On Mon, 3 Mar 2025 01:29:19 +0800
Kuan-Wei Chiu <visitor...@gmail.com> wrote:

> Hi Yury,
> 
> On Sun, Mar 02, 2025 at 11:02:12AM -0500, Yury Norov wrote:
> > On Sun, Mar 02, 2025 at 04:20:02PM +0800, Kuan-Wei Chiu wrote:  
> > > Hi Yury,
> > > 
> > > On Sat, Mar 01, 2025 at 10:10:20PM -0500, Yury Norov wrote:  
> > > > On Sat, Mar 01, 2025 at 10:23:52PM +0800, Kuan-Wei Chiu wrote:  
> > > > > Add generic C implementations of __paritysi2(), __paritydi2(), and
> > > > > __parityti2() as fallback functions in lib/parity.c.
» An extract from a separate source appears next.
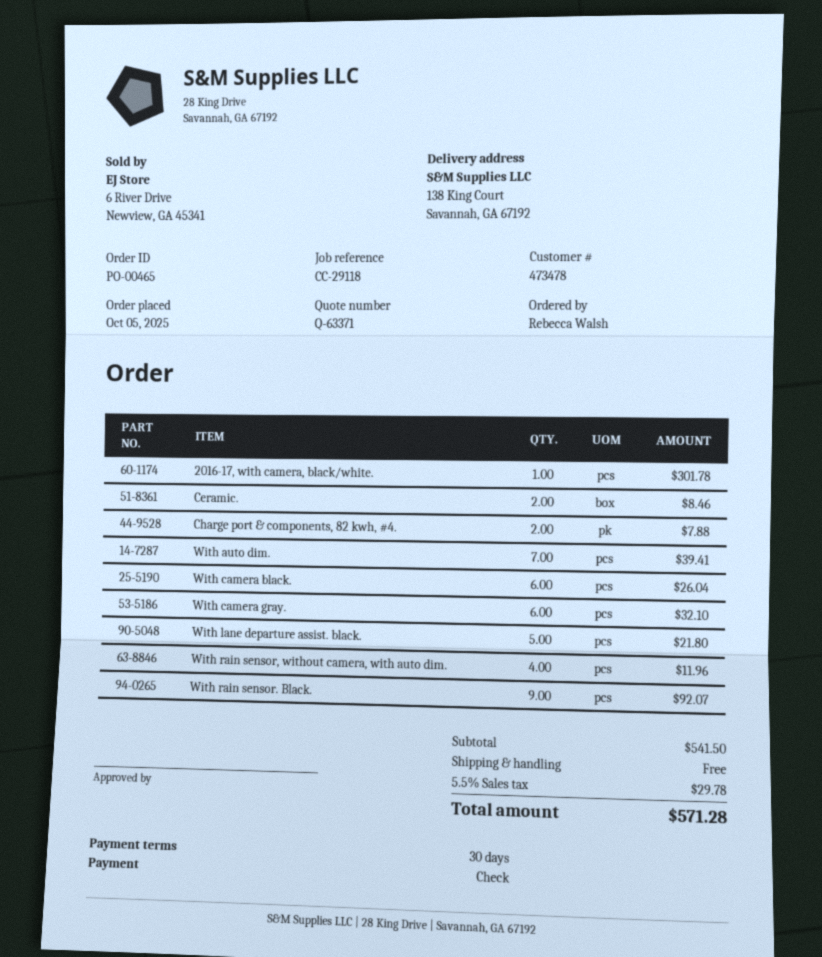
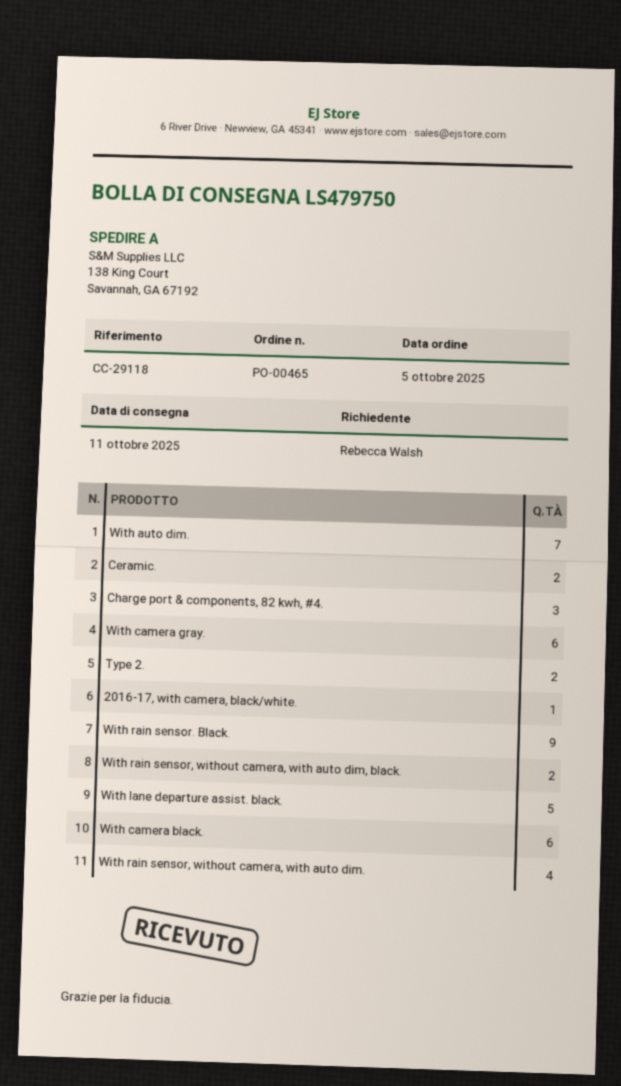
Charge port & components, 82 kwh, #4.: 2 -> 3
Type 2.: none -> 2
With rain sensor, without camera, with auto dim, black.: none -> 2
These functions
> > > > > compute the parity of a given integer using a bitwise approach and are
> > > > > marked with __weak, allowing architecture-specific implementations to
> > > > > override them.
> > > > > 
> > > > > This patch serves as preparation for using __builtin_parity() by
> > > > > ensuring a fallback mechanism is available when the compiler does not
> > > > > inline the __builtin_parity().
> > > > > 
> > > > > Co-developed-by: Yu-Chun Lin <eleanor...@gmail.com>
> > > > > Signed-off-by: Yu-Chun Lin <eleanor...@gmail.com>
> > > > > Signed-off-by: Kuan-Wei Chiu <visitor...@gmail.com>
> > > > > ---
> > > > >  lib/Makefile |  2 +-
> > > > >  lib/parity.c | 48 ++++++++++++++++++++++++++++++++++++++++++++++++
> > > > >  2 files changed, 49 insertions(+), 1 deletion(-)
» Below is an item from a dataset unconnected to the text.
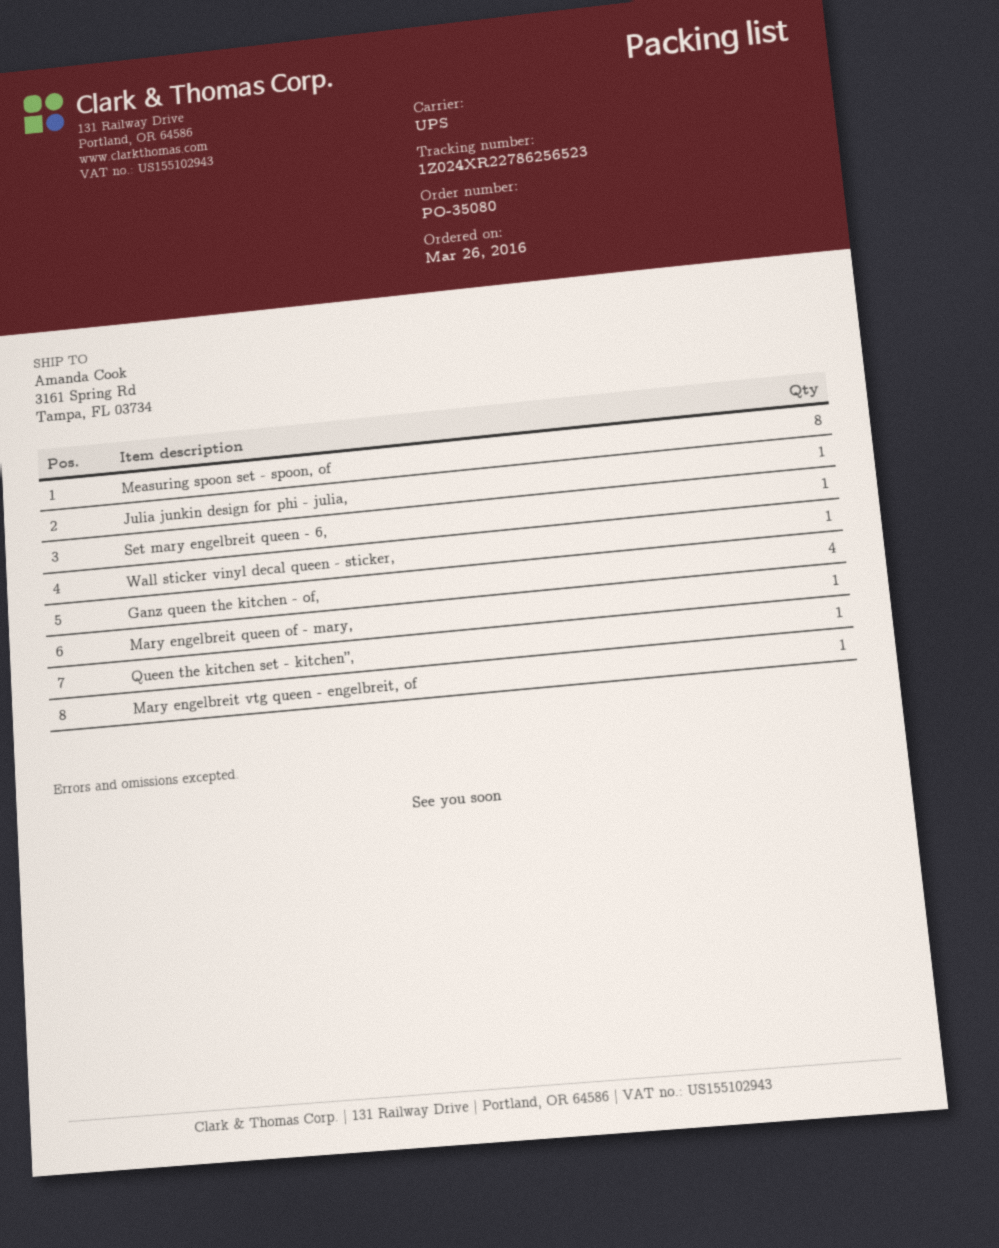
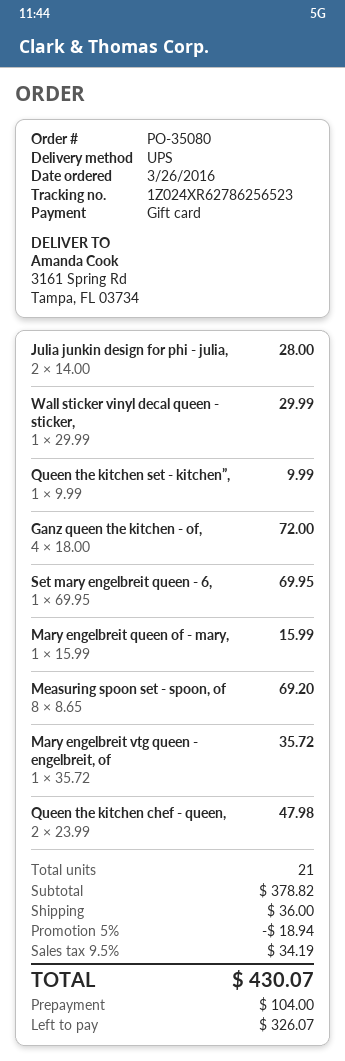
tracking number: 1Z024XR22786256523 -> 1Z024XR62786256523
Julia junkin design for phi - julia,: 1 -> 2
Queen the kitchen chef - queen,: none -> 2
> > > > >  create mode 100644 lib/parity.c
> > > > > 
> > > > > diff --git a/lib/Makefile b/lib/Makefile
> > > > > index 7bab71e59019..45affad85ee4 100644
> > > > > --- a/lib/Makefile
> > > > > +++ b/lib/Makefile
> > > > > @@ -51,7 +51,7 @@ obj-y += bcd.o sort.o parser.o debug_locks.o 
> > > > > random32.o \
> > > > >        bsearch.o find_bit.o llist.o lwq.o memweight.o kfifo.o \
> > > > >        percpu-refcount.o rhashtable.o base64.o \
> > > > >        once.o refcount.o rcuref.o usercopy.o errseq.o bucket_locks.o \
> > > > > -      generic-radix-tree.o bitmap-str.o
> > > > > +      generic-radix-tree.o bitmap-str.o parity.o
> > > > >  obj-y += string_helpers.o
> > > > >  obj-y += hexdump.o
> > > > >  obj-$(CONFIG_TEST_HEXDUMP) += test_hexdump.o
> > > > > diff --git a/lib/parity.c b/lib/parity.c
> > > > > new file mode 100644
> > > > > index 000000000000..a83ff8d96778
> > > > > --- /dev/null
> > > > > +++ b/lib/parity.c
> > > > > @@ -0,0 +1,48 @@
> > > > > +// SPDX-License-Identifier: GPL-2.0-only
> > > > > +/*
> > > > > + * lib/parity.c
> > > > > + *
> > > > > + * Copyright (C) 2025 Kuan-Wei Chiu <visitor...@gmail.com>
> > > > > + * Copyright (C) 2025 Yu-Chun Lin <eleanor...@gmail.com>
> > > > > + *
> > > > > + * __parity[sdt]i2 can be overridden by linking arch-specific 
> > > > > versions.
> > > > > + */
> > > > > +
> > > > > +#include <linux/export.h>
> > > > > +#include <linux/kernel.h>
> > > > > +
> > > > > +/*
> > > > > + * One explanation of this algorithm:
> > > > > + * https://funloop.org/codex/problem/parity/README.html  
> > > > 
> > > > I already asked you not to spread this link. Is there any reason to
> > > > ignore it?
> > > >   
> > > In v2, this algorithm was removed from bitops.h, so I moved the link
> > > here instead. I'm sorry if it seemed like I ignored your comment.  
> > 
> > Yes, it is.
> >    
> > > In v1, I used the same approach as parity8() because I couldn't justify
> > > the performance impact in a specific driver or subsystem. However,
> > > multiple people commented on using __builtin_parity or an x86 assembly
> > > implementation. I'm not ignoring their feedback-I want to address these  
> > 
> > Please ask those multiple people: are they ready to maintain all that
> > zoo of macros, weak implementations, arch implementations and stubs
> > for no clear benefit? Performance is always worth it, but again I see
> > not even a hint that the drivers care about performance. You don't
> > measure it, so don't care as well. Right?
> >   
> > > comments. Before submitting, I sent an email explaining my current
> > > approach: using David's suggested method along with __builtin_parity,
> > > but no one responded. So, I decided to submit v2 for discussion
> > > instead.  
> > 
> > For discussion use tag RFC.
> >   
> > > 
> > > To avoid mistakes in v3, I want to confirm the following changes before
> > > sending it:
> > > 
> > > (a) Change the return type from int to bool.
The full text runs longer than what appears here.